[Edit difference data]
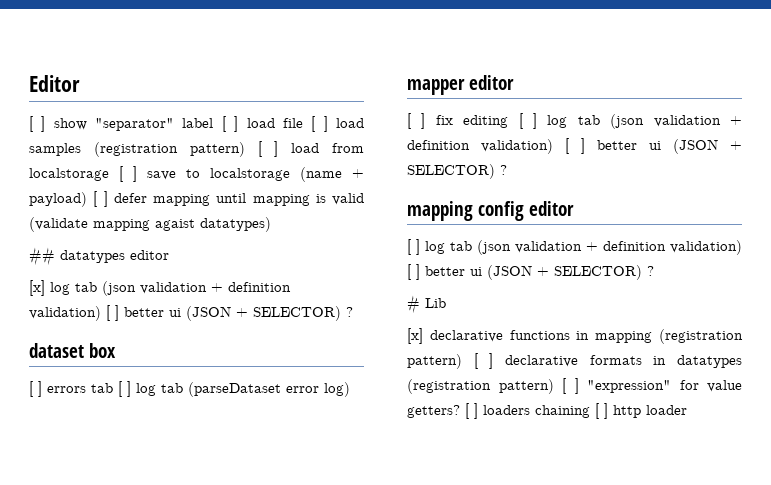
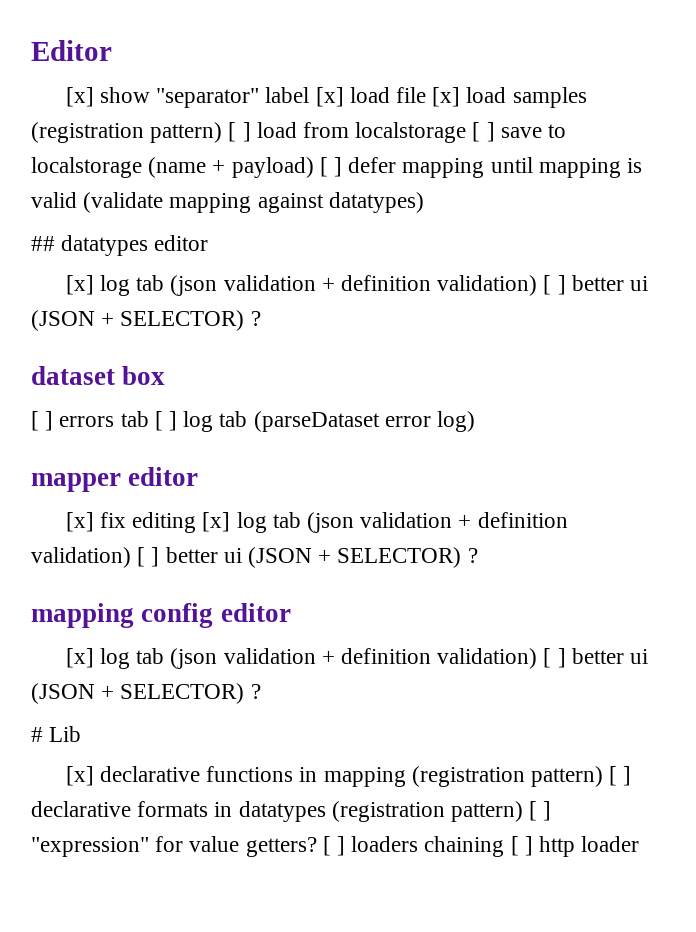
- [ ] show "separator" label [ ] load file [ ] load samples (registration pattern) [ ] load from localstorage [ ] save to localstorage (name + payload) [ ] defer mapping until mapping is valid (validate mapping agaist datatypes)
+ [x] show "separator" label [x] load file [x] load samples (registration pattern) [ ] load from localstorage [ ] save to localstorage (name + payload) [ ] defer mapping until mapping is valid (validate mapping against datatypes)
- [ ] fix editing [ ] log tab (json validation + definition validation) [ ] better ui (JSON + SELECTOR) ?
+ [x] fix editing [x] log tab (json validation + definition validation) [ ] better ui (JSON + SELECTOR) ?
  mapping config editor
- [ ] log tab (json validation + definition validation) [ ] better ui (JSON + SELECTOR) ?
+ [x] log tab (json validation + definition validation) [ ] better ui (JSON + SELECTOR) ?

• WHAT NEEDS TO BE DONE: Reproduce exactly the lines from the one containing "- [ ] fix editing" through the last line of the records, both included, and nothing else.

• ANSWER AREA:
- [ ] fix editing [ ] log tab (json validation + definition validation) [ ] better ui (JSON + SELECTOR) ?
+ [x] fix editing [x] log tab (json validation + definition validation) [ ] better ui (JSON + SELECTOR) ?
  mapping config editor
- [ ] log tab (json validation + definition validation) [ ] better ui (JSON + SELECTOR) ?
+ [x] log tab (json validation + definition validation) [ ] better ui (JSON + SELECTOR) ?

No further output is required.